ARTHUR GARY BISHOP
Panic
Utah police might be helpless in the face of Bishop's cunning, but state legislators were galvanized by the spate of disappearances. When three-year-old Rachel Runyan was kidnapped from a school playground in Sunset, 30 miles north of Salt Lake City, in August 1982, the public outcry was predictable. Discovery of her strangled corpse a short time later turned the fear to panic. Deafened by grass-roots calls for action, local politicians did what politicians always do: they passed another law.
First-degree murder was already a capital crime in Utah, but legislators showed their indignation with a new statute on child abduction, ranked among the strictest in the nation. Depending on the circumstances of a given kidnapping, convicted abductors faced mandatory 5-, 10- or 15-year prison terms for their crime. Civic groups applauded the effort, but it did nothing to help locate Utah's child-killer.
Investigators soon dismissed any link between Rachel Runyan's murder and the vanished boys of Salt Lake City. Statewide, they were deluged with reports of strangers accosting children on streets, in parks and playgroundsbut still, no one blew the whistle on child molester Arthur Bishop, alias "Roger Downs." Rumors circulated of an occult motive in the crimes, but police dismissed those in turn, noting that none of the missing boys had been kidnapped within a week of Halloween. The "sacrifice" theory was finally put to rest when October 1982 passed without another child abduction in Salt Lake City.
Authorities were baffled. Desperate for new leads, for anything at all, they rallied at the Metropolitan Hall of Justice in Salt Lake City. Representatives of the city police department gathered with detectives from the Salt Lake and Davis County sheriff's offices, joined by agents of the FBI. They reviewed their open cases, stymied by the seeming lack of pattern. Each of the missing boys had been kidnapped at different times, on different days of the week, thereby frustrating any speculation on the kidnapper's employment. Most killers prey on members of their own race, but Alonzo Daniels was African American, the later victims both fair-haired Caucasians.
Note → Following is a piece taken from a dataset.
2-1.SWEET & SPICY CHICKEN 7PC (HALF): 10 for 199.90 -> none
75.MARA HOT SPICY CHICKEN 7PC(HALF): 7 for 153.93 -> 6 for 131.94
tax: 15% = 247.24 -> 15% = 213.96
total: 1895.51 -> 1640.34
Kim Peterson was nearly three times the age of victims Daniels and Davis, casting doubt on the image of a pedophile stalking pre-school children.
In short, the meeting led investigators nowhere. The case was cold by June 23, 1983. Nearly two years had passed since the last disappearance in Salt Lake City, but the killer was about to return with a vengeance.
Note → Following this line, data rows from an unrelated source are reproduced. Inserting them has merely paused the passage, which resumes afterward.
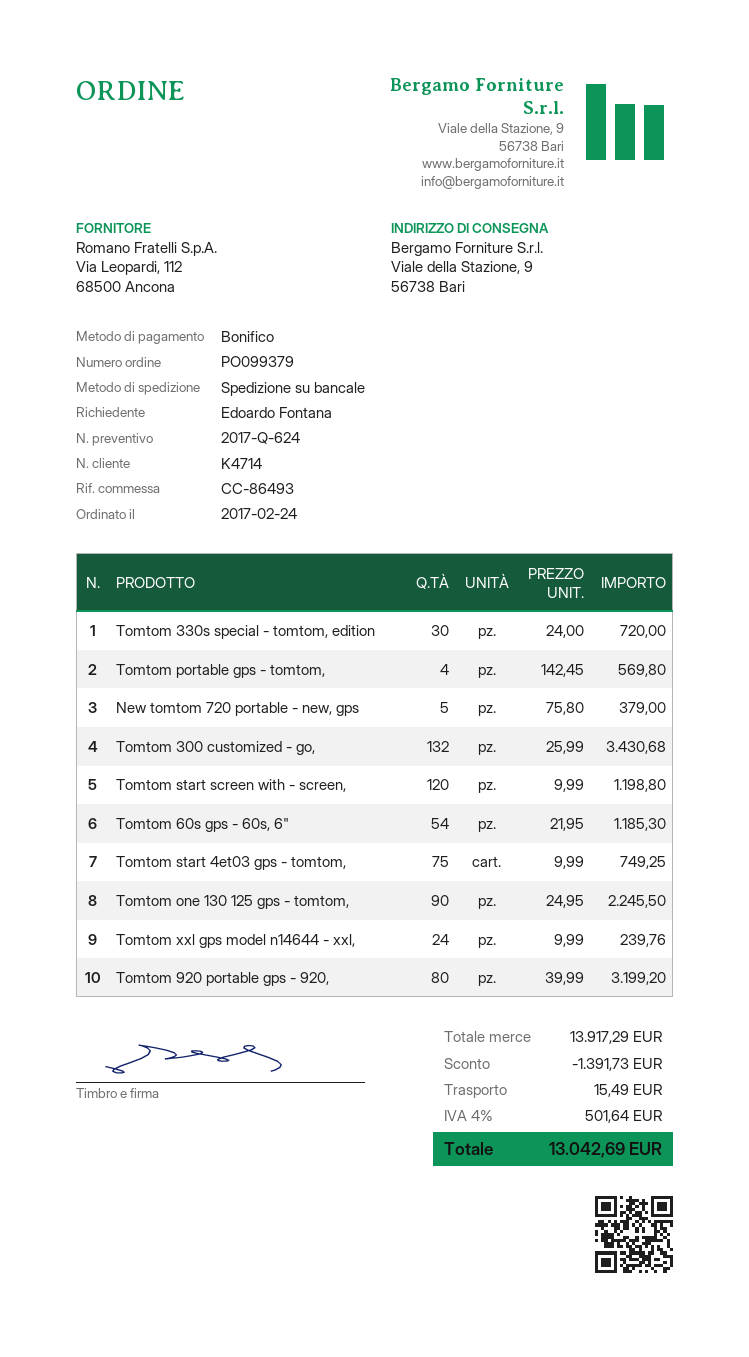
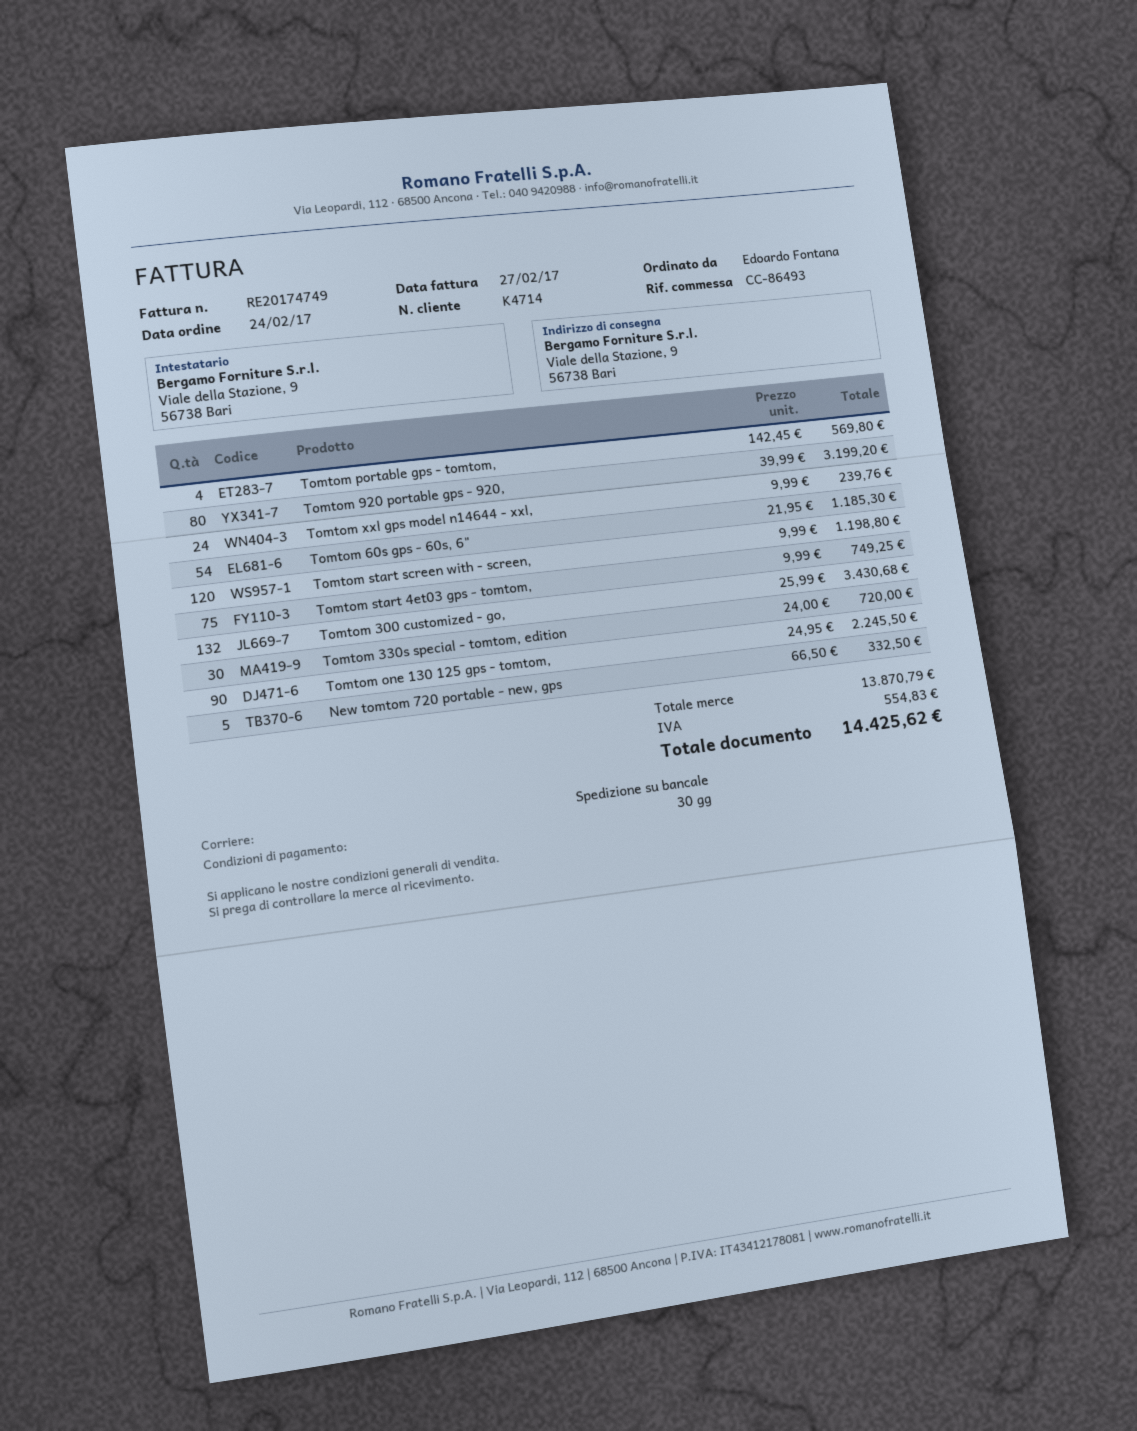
New tomtom 720 portable - new, gps: 5 x 75.80 = 379.00 -> 5 x 66.50 = 332.50
subtotal: 13917.29 -> 13870.79
discount: 1391.73 -> none
shipping: 15.49 -> none
tax: 501.64 -> 554.83
total: 13042.69 -> 14425.62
Troy Ward celebrated his sixth birthday that Wednesday afternoon. Permitted to play by himself at a park near his home, Troy was supposed to meet a family friend at 4:00 p.m., on a predetermined street corner. The friend would drive him home, where presents and a birthday cake were waiting. Come 4 o'clock, however, there was no sign of Troy on the sidewalk. His would-be chauffeur drove on to the Ward residence, expecting to find Troy there, but he had not returned from the park.
Police were called at once, patrol officers searching a grid of streets around the park. One witness, as related in the press, recalled a boy of Troy's description leaving the scene with a man, on foot, a few minutes prior to 4:00 p.m. The man and boy had seemed at ease with one another, the witnesses assuming them to be father and son.
In fact, the man was Arthur Gary Bishop, and his fourth victim was gone without a trace. At home, Bishop repeated his grim ritual of fondling and molestation. He later told Detective Bell (quoted in the Deseret News) that he considered freeing Troy alive, but a last-minute threat to report the assault changed his mind. The hammer and bathtub were waiting. Afterward, instead of driving to his private graveyard outside Cedar Fort, Bishop drove east and buried Troy near Big Cottonwood Creek, in the Twin Peaks Wilderness Area.
It was all so easy.
He would not wait two years to claim his next victim.
In fact, he would not even wait a month.